Blacksburg council faces new lawsuit seeking sewer service

Attorney Christopher Tuck said he will take the case to the Virginia Supreme Court if necessary.

BLACKSBURG - Town Council seemed to take in stride Tuesday night the news of the second legal action filed against Blacksburg in four weeks.

Late last month, the Givens family filed an appeal of council's rejection of the Northside planned housing development. Tuesday, an attorney used the public comment period to serve a lawsuit on council members. Attorney Christopher Tuck filed a writ of mandamus with the Montgomery County Circuit Court on Tuesday on behalf of his elderly aunt and uncle, Robert and Geneva Davis, who own 30 acres of farmland in the Toms Creek Basin. The Davises are asking the court to require the council to offer sewer service in the basin.

"We don't want any money, and there are no developers involved. ... We just want council to fulfill its promise," Tuck said.

The lawsuit cites the 1970 annexation decree that transferred 15 square miles of the Toms Creek Basin from Montgomery County to the town. That annexation also required that the town build a sewer system in the basin within three years.

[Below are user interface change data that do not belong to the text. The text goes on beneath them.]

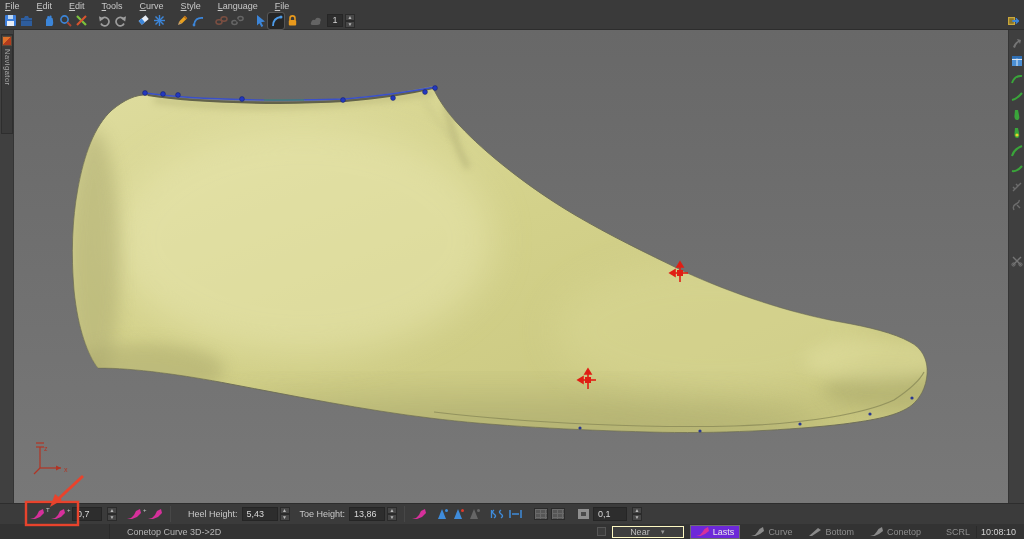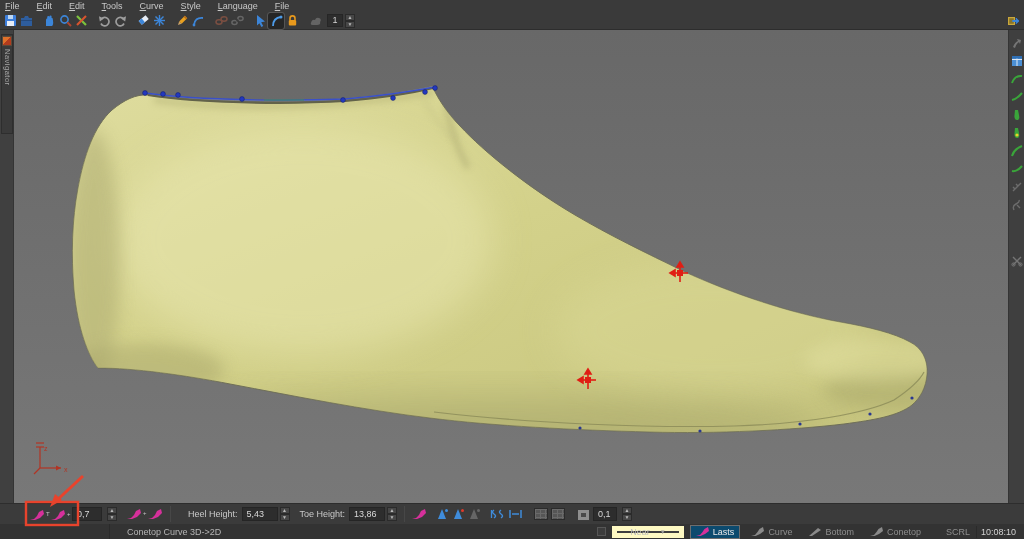"0,7" .bgrp { align-items: flex-end -> center }
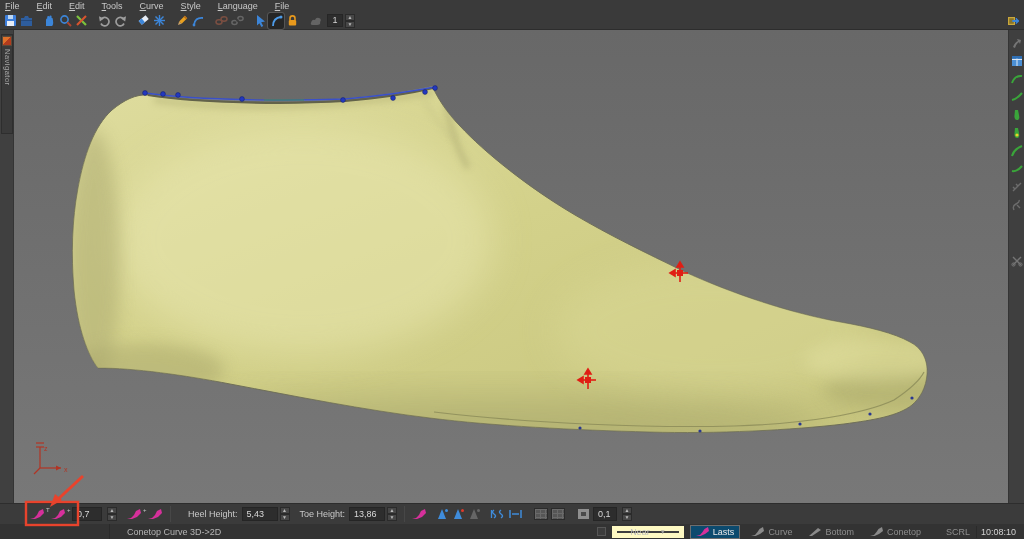"0,1" span.vbox { width: 24px -> 34px }
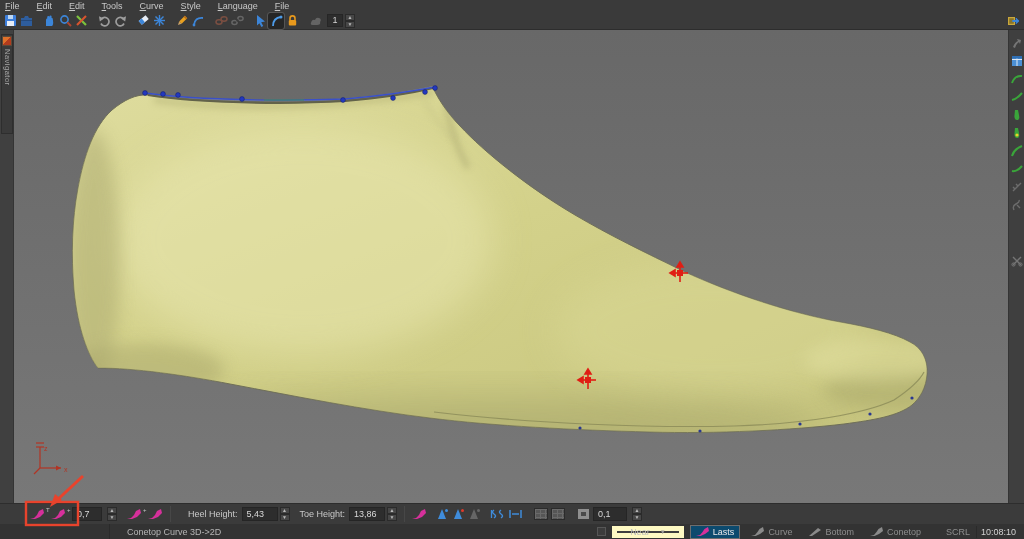"Near" .near-dd { border: 5px solid #fef9c3 -> 1px solid #fef9c3 }
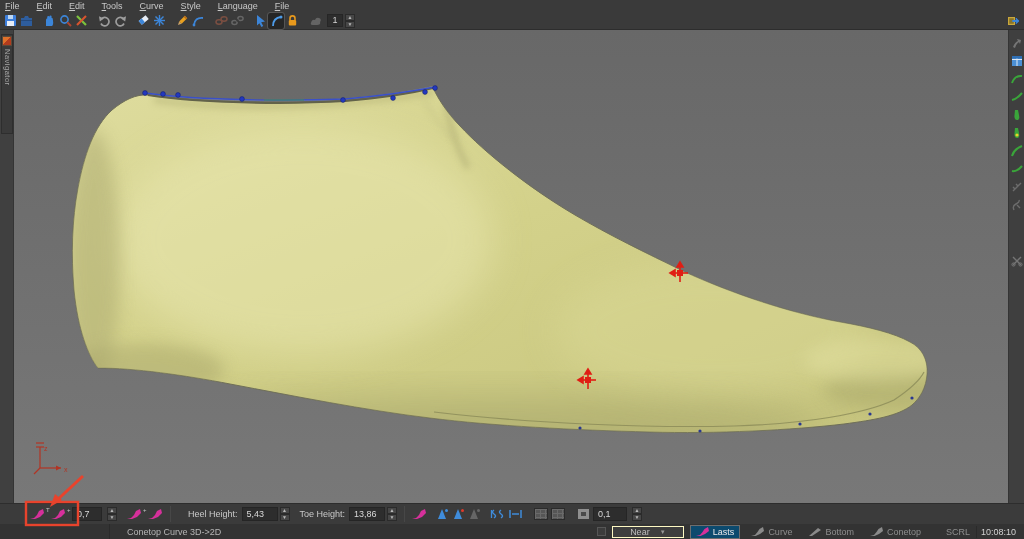"Lasts" .layer-btn.active { background: #0c4a6e -> #6d28d9 }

Council tried last year to build a sewer trunk line through the basin, but residents voted out pro-sewer candidates in May, effectively killing that plan. That was one of the reasons Tuck said he filed the lawsuit.

Neither Robert nor Geneva Davis could be reached for comment Tuesday.

George Allen has farmed in the basin for 37 years. He said he doesn't want to develop his land, but he wants the sewer for health and safety reasons.

"Every time it rains ... these old septic systems seep into the creek and make a mess. It's a real problem, and it's [the sewer] been needed for years," he said.

"It struck me in listening to this lawyer ... even the court costs of bringing such a case to court would be enough money to pay them [the Davises] to move their drainage field out of the flood plain. I just can't understand it," said Mary Houska, a longtime resident of the basin who opposed the trunk line.

The Davises are not the first to consider such a lawsuit against the town. In the early 1980s, a group of farmers living in the basin threatened to file a de-annexation suit over lack of sewer service, but that effort faded away.

Council passed an ordinance in 1985 that officials have said relieves the town of any responsibility for providing sewer service for future developments in the basin.

Mayor Roger Hedgepeth said after the meeting that he wasn't expecting the lawsuit, but he wasn't surprised.

"The people who live out there and own the bulk of the land" have over the years asked for sewer service, Hedgepeth said.

Tuck said he would take the lawsuit to the Virginia Supreme Court if necessary.